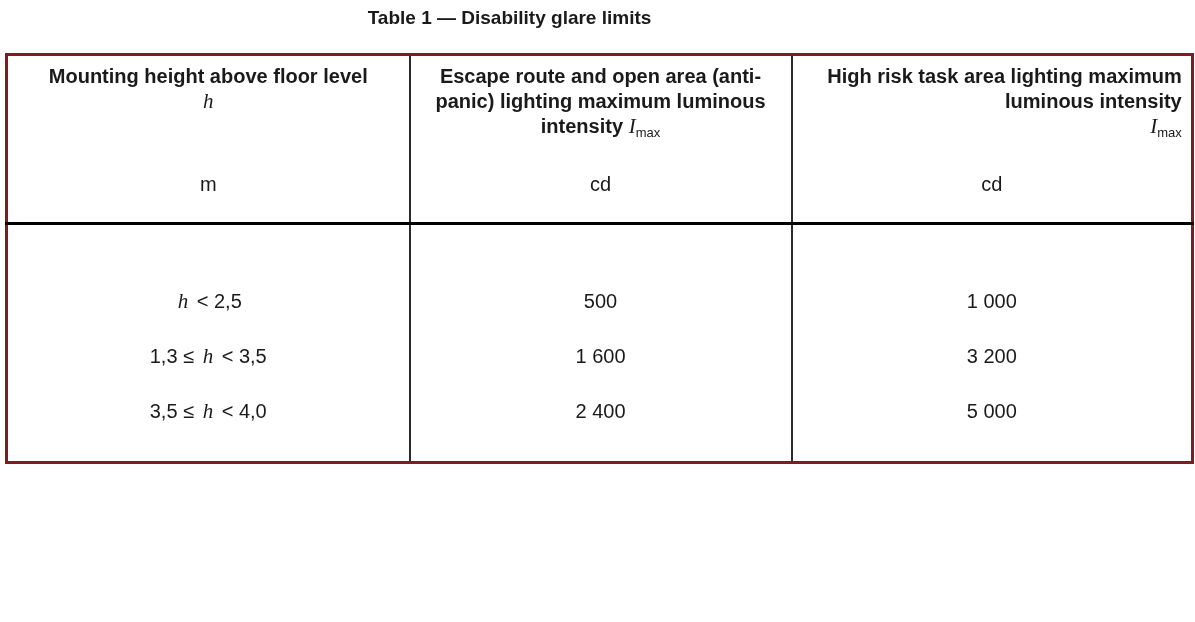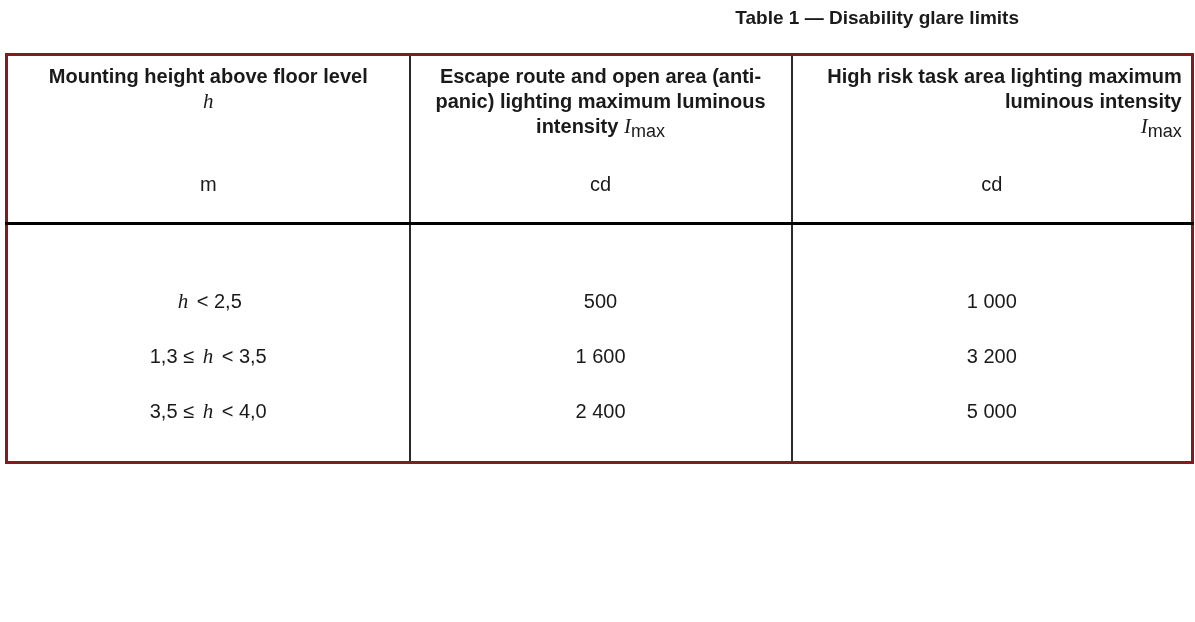--- a/index.html
+++ b/index.html
@@ -6,21 +6,21 @@
     margin: 0;
     padding: 0;
     background: #ffffff;
     width: 1195px;
     height: 622px;
     font-family: "Liberation Sans", sans-serif;
     color: #1a1a1a;
     overflow: hidden;
   }
   .caption {
-    text-align: right;
+    text-align: center;
     font-weight: bold;
     font-size: 19px;
     line-height: 24px;
     padding-top: 6px;
     width: 1019px;
   }
   table.glare {
     width: 1186px;
     margin: 23px 0 0 5px;
     border-collapse: collapse;
@@ -71,21 +71,21 @@
   .sym {
     font-family: "Liberation Serif", serif;
     font-style: italic;
     font-weight: normal;
     font-size: 21px;
   }
   .sym-sub {
     font-family: "Liberation Sans", sans-serif;
     font-style: normal;
     font-weight: normal;
-    font-size: 18px;
+    font-size: 13px;
     position: relative;
     top: 4px;
   }
   .sym-line { display: block; line-height: 25px; }
   .hvar { padding: 0 3px; }
 </style>
 </head>
 <body>
 
 <div class="caption">Table 1 — Disability glare limits</div>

--- --- ---

Everything from the line with "padding: 0 3px;" down to the last line of the data above should be returned exactly, with both ends kept and nothing added.

### ANSWER BELOW
   .hvar { padding: 0 3px; }
 </style>
 </head>
 <body>
 
 <div class="caption">Table 1 — Disability glare limits</div>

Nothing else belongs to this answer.